Warum eine wirkungslose Tablette, vom Arzt als Schmerzmittel gepriesen, tatsächlich Schmerzen lindern kann, untersuchten Prof. Dr. Jürgen Lorenz, Prof. Dr. Christian Büchel und Dr. Ulrike Bingel (Hochschule für Angewandte Wissenschaften, Universitätsklinik Hamburg-Eppendorf, Hamburg). Mittels funktioneller Kernspintomographie und kurzen schmerzhaften Hautreizen durch einen Infrarotlaser kamen sie dem Plazeboeffekt auf die Spur: Die Präfrontalregion des Gehirns wurde bei der Erwartung einer schmerzlindernden Wirkung aktiviert, während die Aktivität in typischen schmerzrelevanten Regionen wie dem Thalamus zugleich vermindert wird. Über diese Ergebnisse berichtete Dr. Lorenz in Leipzig beim Deutschen Schmerzkongress der Deutschen Gesellschaft zum Studium des Schmerzes e.V. (DGSS).

Erwartung und Glaube reduzieren den Schmerz

Schmerz ist das Resultat eines Zusammenspiels von physiologischen und psychologischen Vorgängen, die auch die individuellen Erwartungen, Hoffnungen und das Vertrauen gegenüber der Behandlung und dem Behandelnden einschließen.
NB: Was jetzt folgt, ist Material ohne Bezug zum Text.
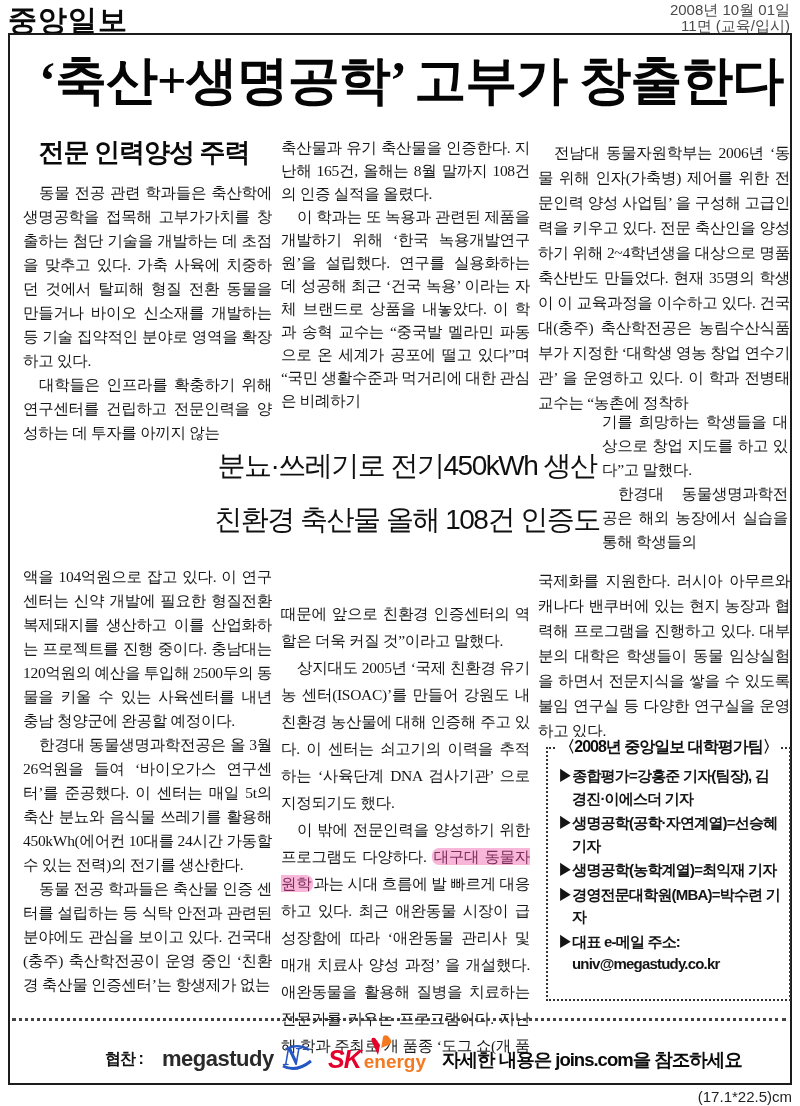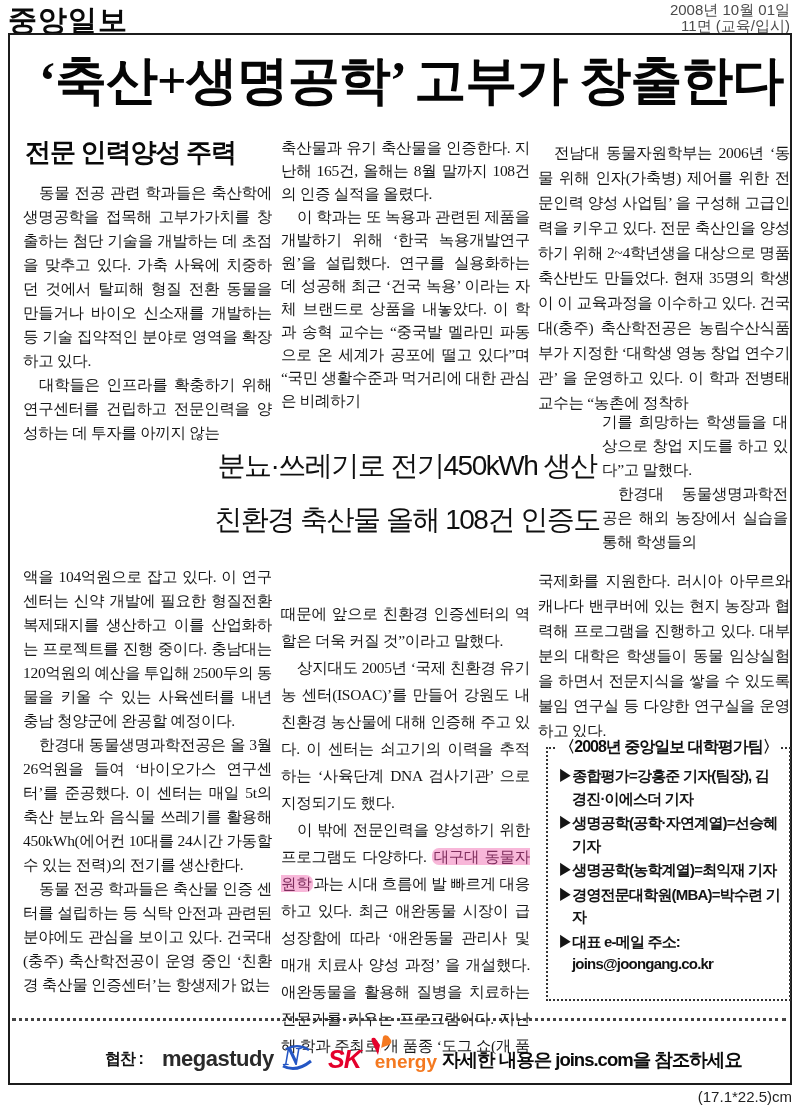--- a/index.html
+++ b/index.html
@@ -14,7 +14,7 @@
   .main-box{position:absolute;left:8px;top:33px;width:780px;height:1048px;border:2px solid #1c1c1c;background:#fff;}
   .headline{position:absolute;left:0;top:12px;width:100%;text-align:center;
         font-weight:bold;font-size:52px;line-height:68px;letter-spacing:-1px;color:#050505;padding-left:11px;}
-  .subtitle{position:absolute;left:15px;top:100px;width:238px;text-align:left;
+  .subtitle{position:absolute;left:15px;top:100px;width:238px;text-align:center;
         font-weight:bold;font-size:26px;letter-spacing:-1px;color:#0a0a0a;}
   .seg{position:absolute;overflow:hidden;text-align:justify;font-size:15.5px;letter-spacing:-0.3px;}
   .seg p{margin:0;}

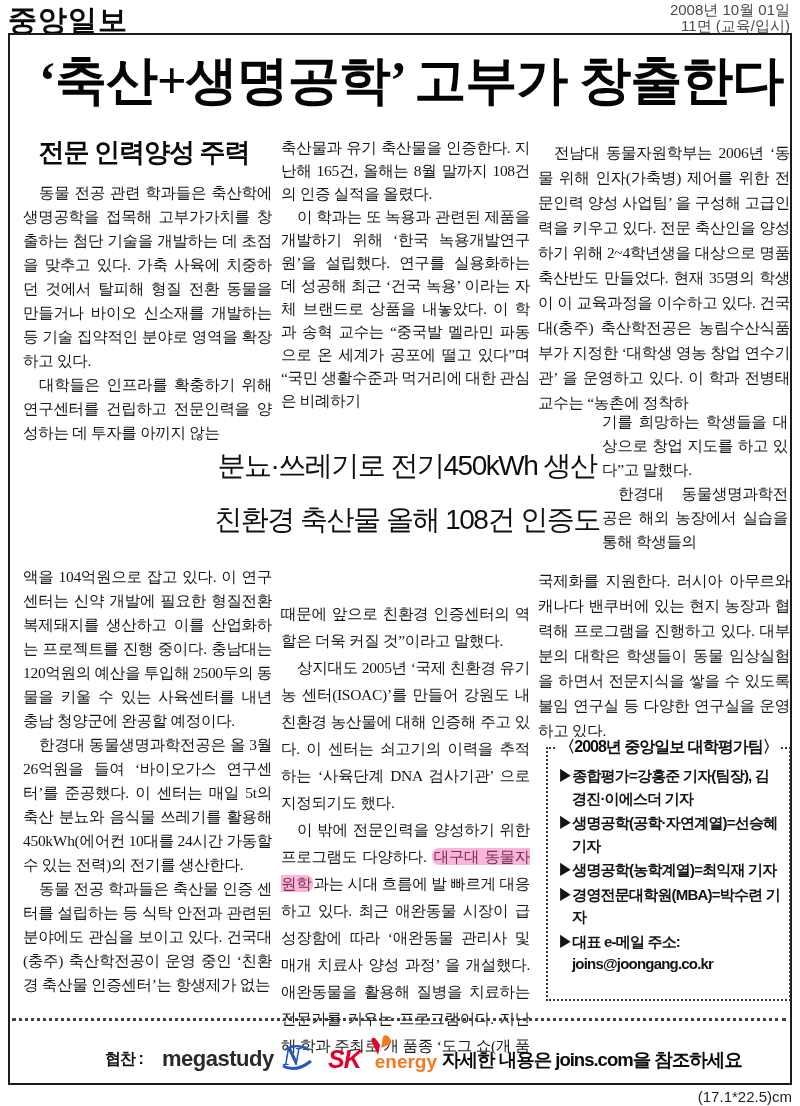--- a/index.html
+++ b/index.html
@@ -120,7 +120,7 @@
         <li>▶생명공학(공학·자연계열)=선승혜 기자</li>
         <li>▶생명공학(농학계열)=최익재 기자</li>
         <li>▶경영전문대학원(MBA)=박수련 기자</li>
-        <li>▶대표 e-메일 주소: joins@joongang.co.kr</li>
+        <li>▶대표 e-메일 주소: univ@megastudy.co.kr</li>
       </ul>
     </div>
 

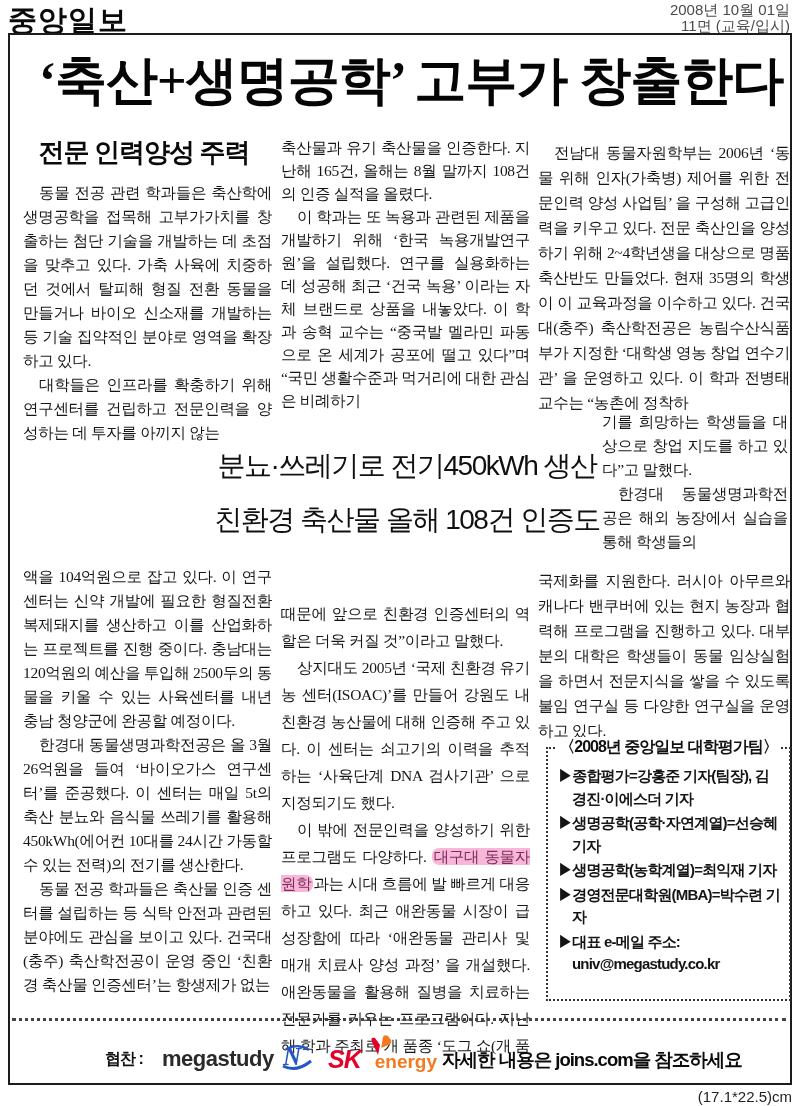--- a/index.html
+++ b/index.html
@@ -53,7 +53,7 @@
   .mega-mark{margin-left:6px;}
   .sp-sk{left:318px;position:absolute;}
   .sk-text{font-size:25px;font-weight:800;font-style:italic;color:#e4002b;letter-spacing:-1px;}
-  .energy-text{font-size:19px;font-weight:600;color:#f47920;margin-left:14px;padding-top:6px;}
+  .energy-text{font-size:19px;font-weight:600;color:#f47920;margin-left:3px;padding-top:6px;}
   .sk-butterfly{position:absolute;left:40px;top:-4px;}
   .sp-tagline{left:432px;font-weight:bold;font-size:18.5px;letter-spacing:-1px;color:#0c0c0c;}
   .dims{position:absolute;right:8px;top:1088px;font-family:"Liberation Sans",sans-serif;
Diese Phänomene sind seit langem in Form der Plazeboanalge-sie bekannt, bei dem die bloße Erwartung und der Glaube einer wirksamen schmerzlindernden Behandlung den Schmerz bedeutend reduzieren, auch wenn lediglich ein pharmakologisch unwirksames Mittel verabreicht wird. Der Plazeboeffekt ist so stark, dass die Wirksamkeit echter Medikamente in kontrollierten Studien erst dann als gesichert gilt, wenn sie die eines Plazebos deutlich übertrifft.

Bildgebung liefert genaue Einblicke

In der Vergangenheit wurde der Plazeboeffekt überwiegend als unspezifisches Phänomen betrachtet. Erst die moderne Bildgebung – Positronenemissionstomographie (PET), funktionelle Magnetreso¬nanztomographie (fMRT) und Vielkanal-Elektroenzephalographie und -Magnetenzephalographie (EEG/MEG) – liefert genauere Informationen darüber, was im Gehirn des Menschen unter dem Ein-fluss von Erwartung und Glaube nach Plazebogaben passiert, welche Bedeutung Lernvorgänge haben und welche Hirnregionen daran beteiligt sind.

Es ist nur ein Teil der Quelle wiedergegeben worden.